___ RECORDS FOR THIS EXERCISE
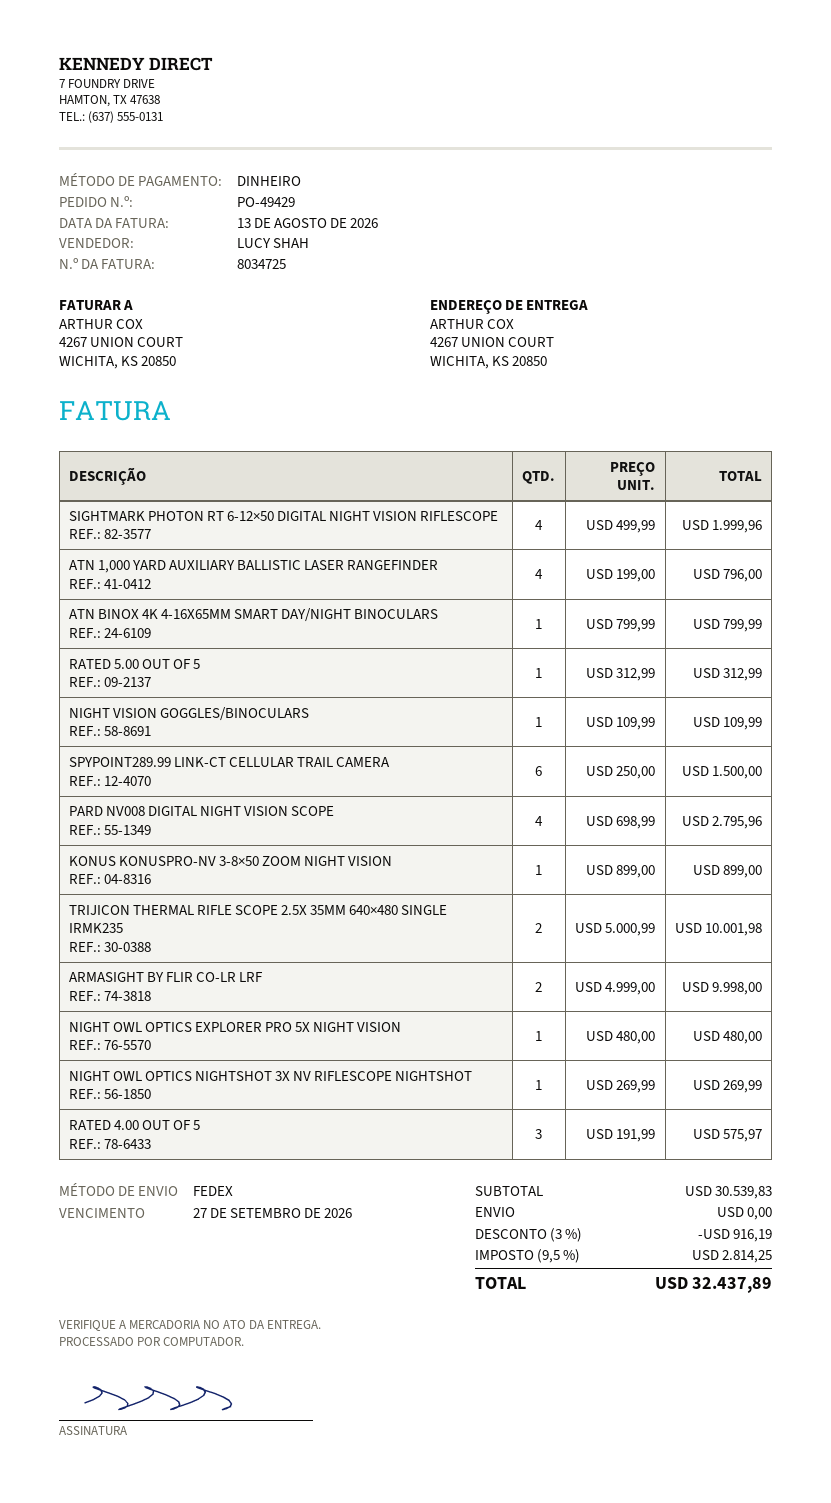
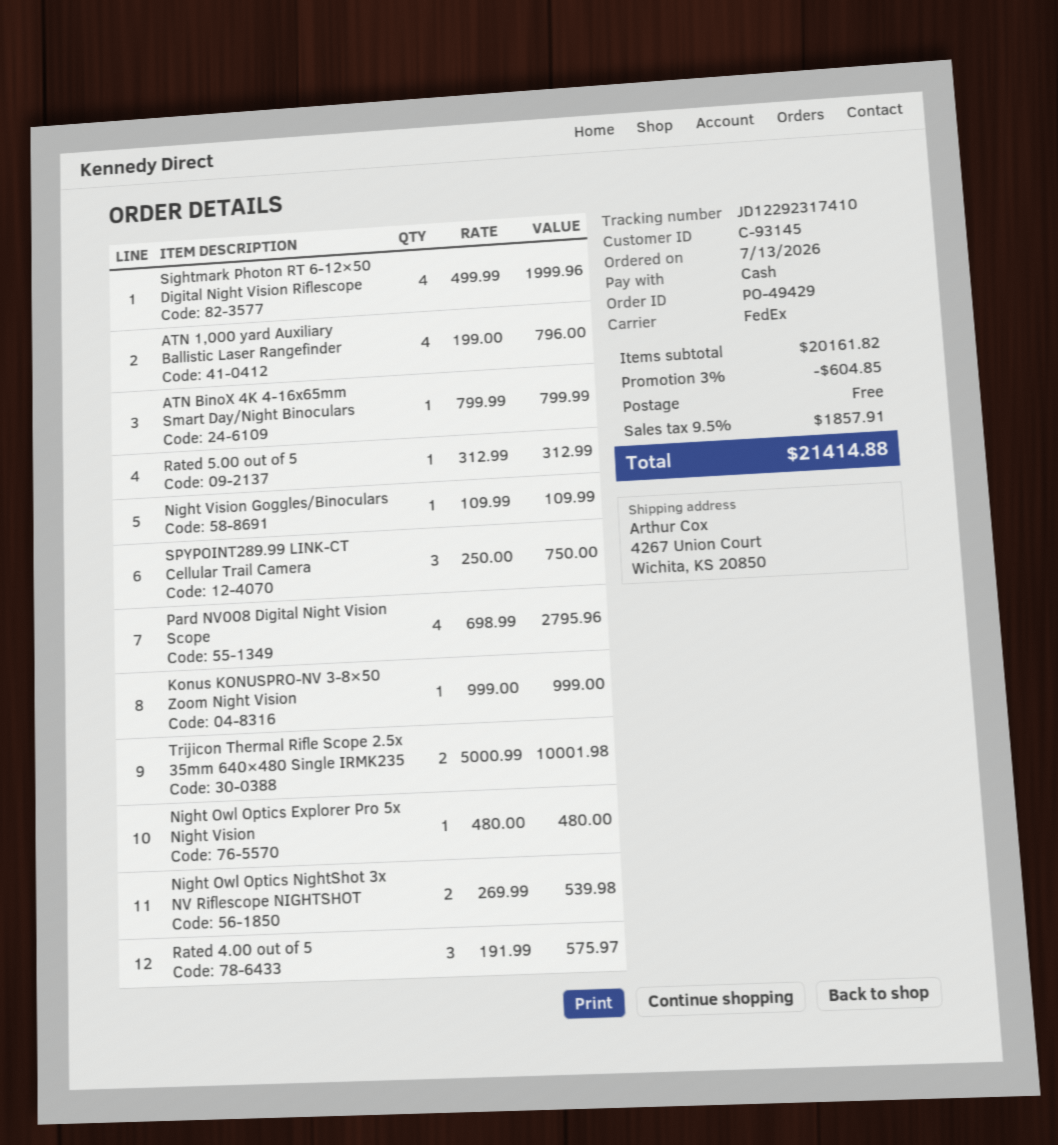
SPYPOINT289.99 LINK-CT CELLULAR TRAIL CAMERA: 6 x 250.00 = 1500.00 -> 3 x 250.00 = 750.00
KONUS KONUSPRO-NV 3-8×50 ZOOM NIGHT VISION: 1 x 899.00 = 899.00 -> 1 x 999.00 = 999.00
ARMASIGHT BY FLIR CO-LR LRF: 2 x 4999.00 = 9998.00 -> none
NIGHT OWL OPTICS NIGHTSHOT 3X NV RIFLESCOPE NIGHTSHOT: 1 x 269.99 = 269.99 -> 2 x 269.99 = 539.98
subtotal: 30539.83 -> 20161.82
discount: 3% = 916.19 -> 3% = 604.85
tax: 9.5% = 2814.25 -> 9.5% = 1857.91
total: 32437.89 -> 21414.88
______
### EXERCISE REQUIREMENTS
Return every line of the data above in which "NIGHT" appears.

### EXPECTED ANSWER
KONUS KONUSPRO-NV 3-8×50 ZOOM NIGHT VISION: 1 x 899.00 = 899.00 -> 1 x 999.00 = 999.00
NIGHT OWL OPTICS NIGHTSHOT 3X NV RIFLESCOPE NIGHTSHOT: 1 x 269.99 = 269.99 -> 2 x 269.99 = 539.98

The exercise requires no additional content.